We already knew that corporate messaging app Slack was one of the hottest startups around. What we didn’t necessarily know was why.

As it turns out, Slack founder Stewart Butterfield isn’t so sure himself. Speaking on stage at the Digital Life Design conference in Munich, Germany, Butterfield said he didn’t know why Slack had taken off while his last two startups had fizzled.

“I get in trouble with my PR team for saying this,” he said. “But I have no fucking idea.”

Butterfield, of course, is perhaps best known as a cofounder of Flickr, which evolved from a gaming company he started and was sold to Yahoo.
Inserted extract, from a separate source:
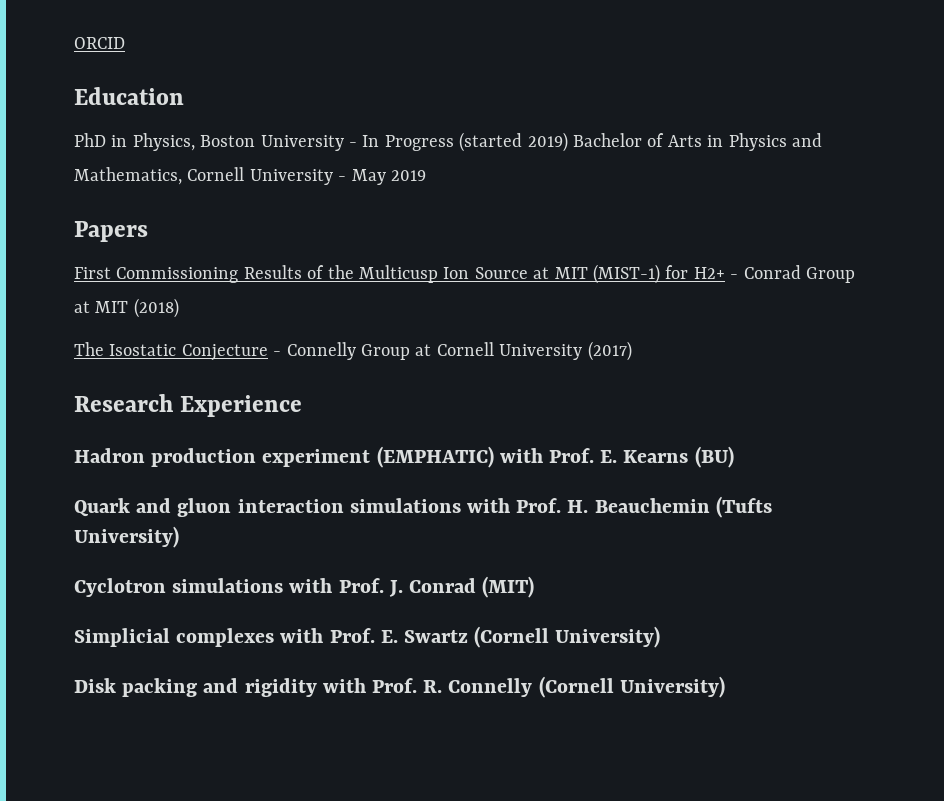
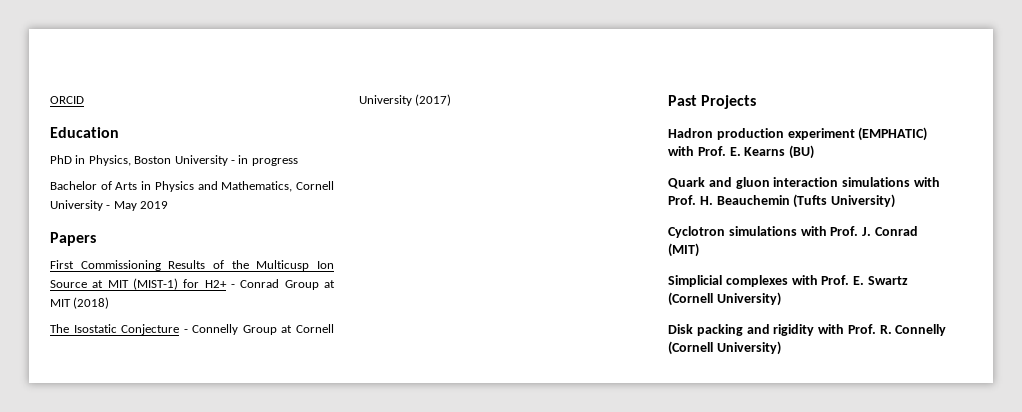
- PhD in Physics, Boston University - In Progress (started 2019) Bachelor of Arts in Physics and Mathematics, Cornell University - May 2019
+ PhD in Physics, Boston University - in progress
+ Bachelor of Arts in Physics and Mathematics, Cornell University - May 2019
- Research Experience
+ Past Projects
After that, he started another gaming company that pretty much went nowhere. But this second gaming company had created an internal chat tool that became the kernel of Slack.

So, as moderator Jochen Wegner said, Butterfield has become the “poster boy of pivots.”

Of course, Butterfield did have some theories about why Slack is booming. In general, he said, enterprise software is a mess and a field of huge opportunities. And while it seems like chat has been around forever, he said, mobile and cloud services are creating new openings for new services like Slack to be more useful to a wider array of employees and businesses.

“The time is right for this kind of product,” he said.

Back in October, Slack raised $120 million in a round led by Google Ventures and Kleiner Perkins. The company has raised $180 million total, and the latest round gave it a valuation of $1.12 billion.

At the time, Slack said it had “30,000+ active teams using Slack” and 268,000 daily active users. It also said its active user base is growing by 3 to 5 percent a week.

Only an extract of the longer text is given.